RPI-PLMGNN: Enhancing RNA-Protein Interaction Prediction with the Pretrained Large Language Models and Graph Neural Networks.
Journal:
ACS synthetic biology
Published Date:
Jun 14, 2026
Abstract
RNA-protein interactions play key roles in many life processes, and their study is significant for understanding gene regulation, revealing disease pathogenesis, and developing novel RNA-targeted drugs. However, traditional RPI prediction methods are time-consuming and difficult to satisfy the needs of high-throughput studies. Additionally, existing methods rely solely on a manual feature extraction approach and fail to fully leverage the advantages of the pretrained large language models.

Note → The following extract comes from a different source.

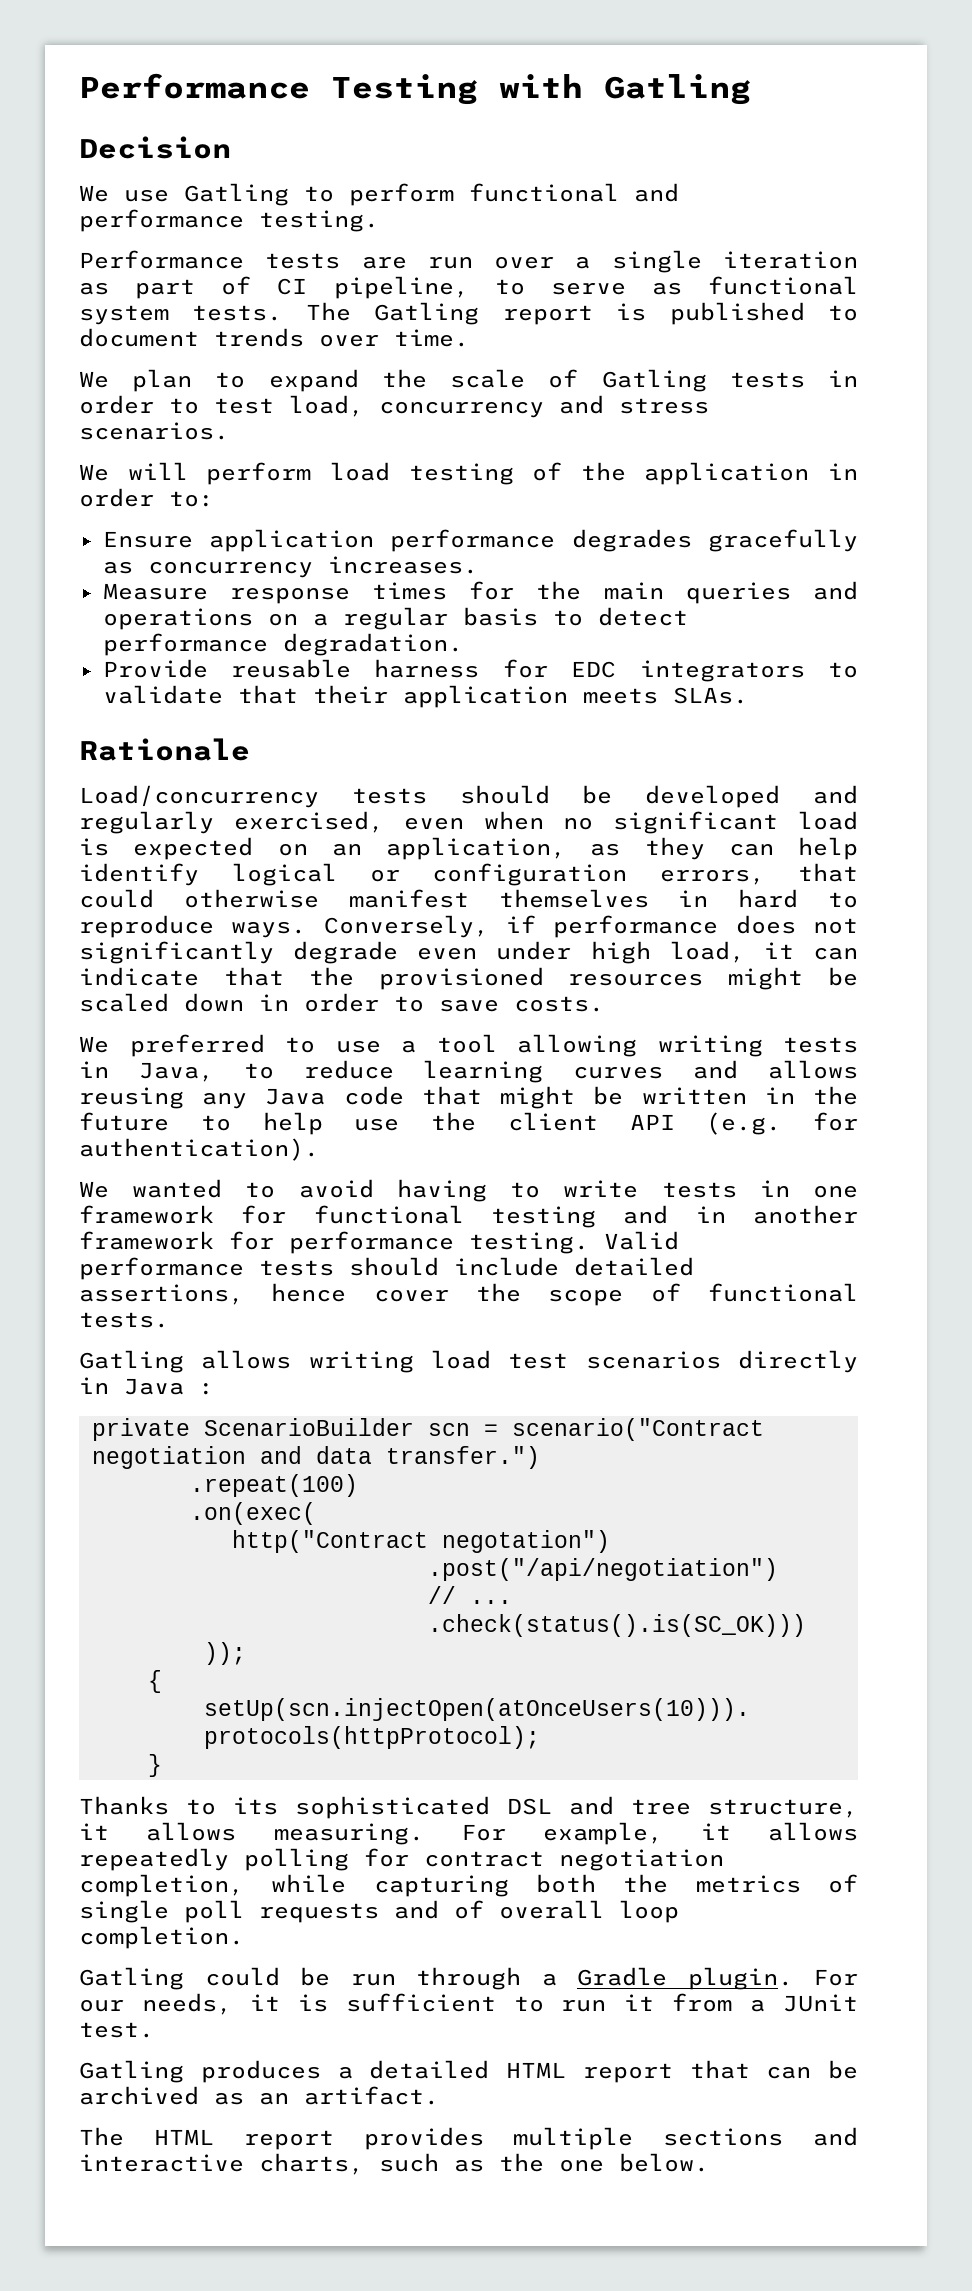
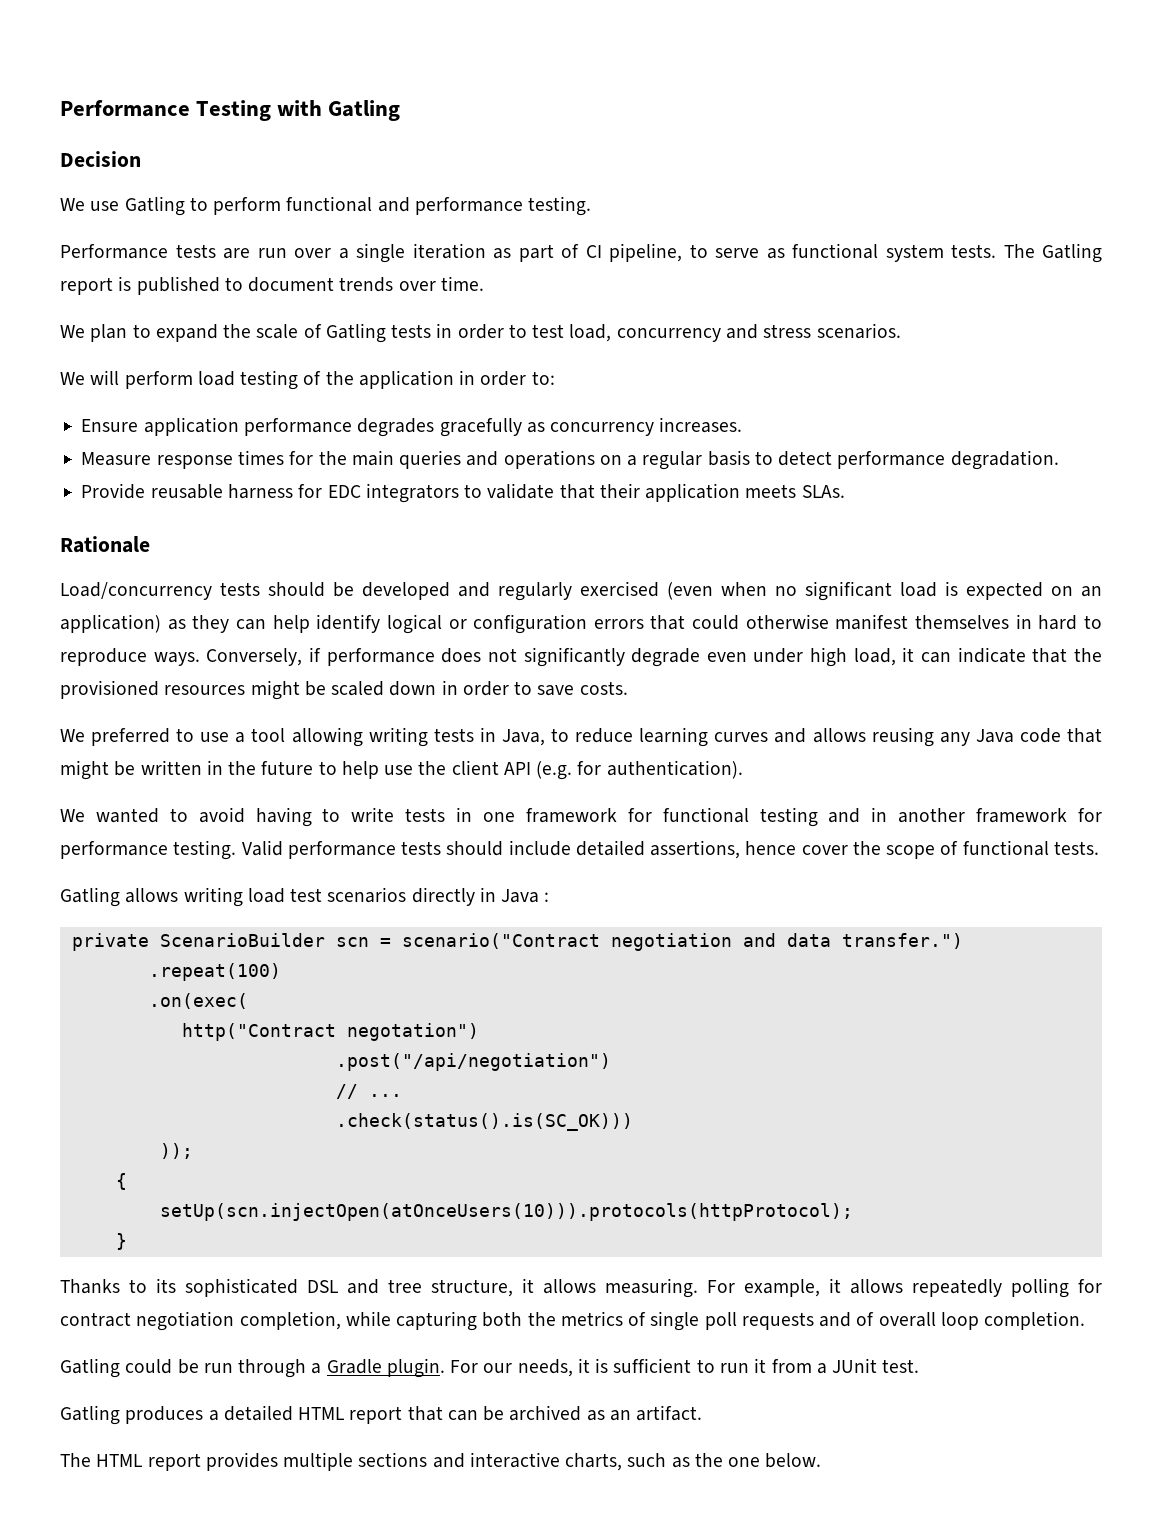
[233,811,464,833] exercised, even -> [580,581,713,600] exercised (even
[386,837,566,860] application, -> [60,614,161,633] application)
[660,869,766,885] errors, -> [593,619,644,629] errors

In this paper, we propose RPI-PLMGNN, an innovative RPI prediction method that integrates multimodal feature fusion with a Graph Neural Networks framework. First, we adopt linear graph topology to characterize the RNA-protein interaction network. Second, RNAErnie and ESM2 are employed to extract sequence features for RNA and proteins, respectively. Structural features of RNA and proteins are then extracted from RNAFold and SOPMA, respectively, and concatenated with their corresponding sequence features to construct node representations for each modality. Finally, the graph topology features and node features are jointly processed by a hybrid Graph Neural Network architecture that integrates both Graph Attention Network and Gated Graph Convolutional Network modules to generate the final interaction predictions. Experimental results show that RPI-PLMGNN exhibits superior prediction performance on multiple benchmark data sets. Particularly noteworthy is that in cross-species validation, RPI-PLMGNN achieves 94.2, 92.8, 94.5, 97.5, 98.2, and 97.1% accuracy on six species test sets (RPI_C, RPI_D, RPI_E, RPI_H, RPI_M, and RPI_S), demonstrating excellent generalization ability. Extensive experiments show that RPI-PLMGNN is an efficient and accurate method for RPI prediction, offering a valuable tool for studying RNA-protein interaction mechanisms and related drug development.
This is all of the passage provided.